Installation instructions
SqlRender is maintained in a Github repository. It can be downloaded and installed from within R using the devtools package:
install.packages("devtools") library("devtools") install_github("ohdsi/SqlRender")
SQL parameterization
One of the main functions of the package is to support parameterization of SQL. Often, small variations of SQL need to be generated based on some parameters. SqlRender offers a simple markup syntax inside the SQL code to allow parameterization. Rendering the SQL based on parameter values is done using the renderSql() function.
Substituting parameter values
The @ character can be used to indicate parameter names that need to be exchange for actual parameter values when rendering.
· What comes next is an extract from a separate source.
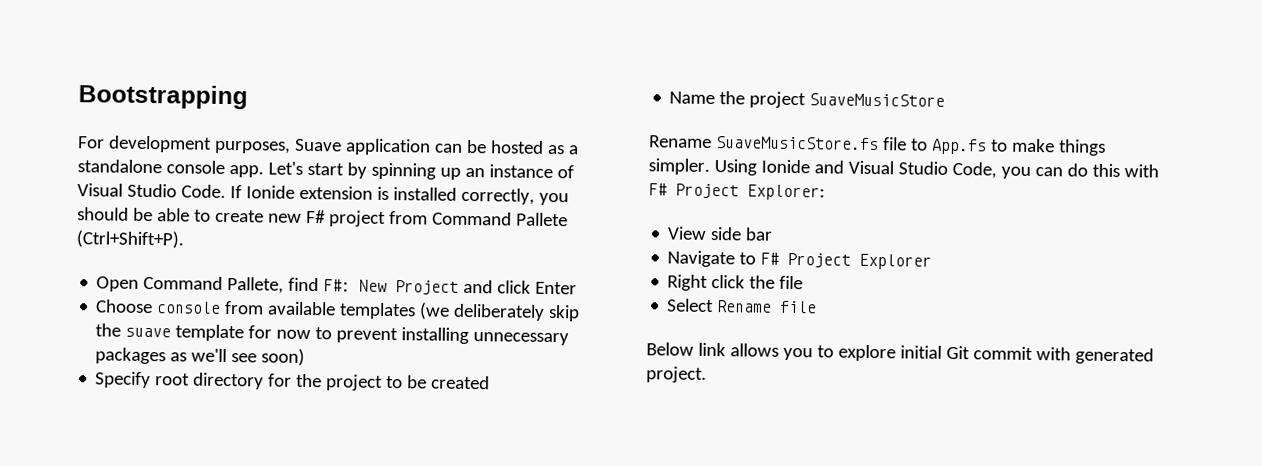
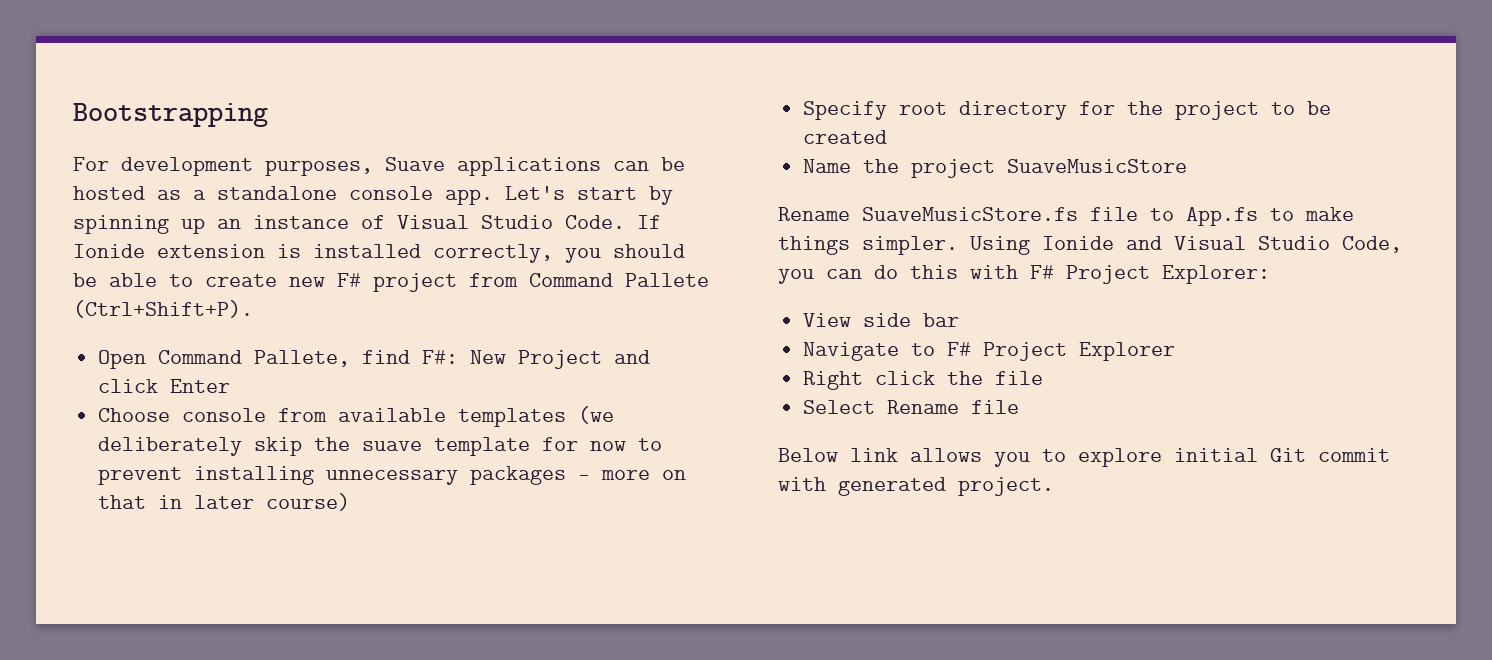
[344,138,431,156] application -> [457,157,601,176] applications
[170,348,306,366] as we'll see soon) -> [578,470,687,480] [98,493,351,511] - more on that in later course)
In the following example, a variable called a is mentioned in the SQL. In the call to the renderSql function the value of this parameter is defined:
sql <- "SELECT * FROM table WHERE id = @a;" renderSql(sql, a=123)$sql
Note that, unlike the parameterization offered by most database management systems, it is just as easy to parameterize table or field names as values:
sql <- "SELECT * FROM @x WHERE id = @a;" renderSql(sql, x="my_table", a=123)$sql
The parameter values can be numbers, strings, booleans, as well as vectors, which are converted to comma-delimited lists:
sql <- "SELECT * FROM table WHERE id IN (@a);" renderSql(sql,a = c(1,2,3))$sql
Default parameter values
For some or all parameters, it might make sense to define default values that will be used unless the user specifies another value. This can be done using the {DEFAULT @parameter = value} syntax:
sql <- "{DEFAULT @a = 1} SELECT * FROM table WHERE id = @a;" renderSql(sql)$sql renderSql(sql,a=2)$sql
Defaults for multiple variables can be defined:
sql <- "{DEFAULT @a = 1} {DEFAULT @x = 'my_table'} SELECT * FROM @x WHERE id = @a;" renderSql(sql)$sql
If-then-else
Sometimes blocks of codes need to be turned on or off based on the values of one or more parameters. This is done using the {Condition} ? {if true} : {if false} syntax. If the condition evaluates to true or 1, the if true block is used, else the if false block is shown (if present).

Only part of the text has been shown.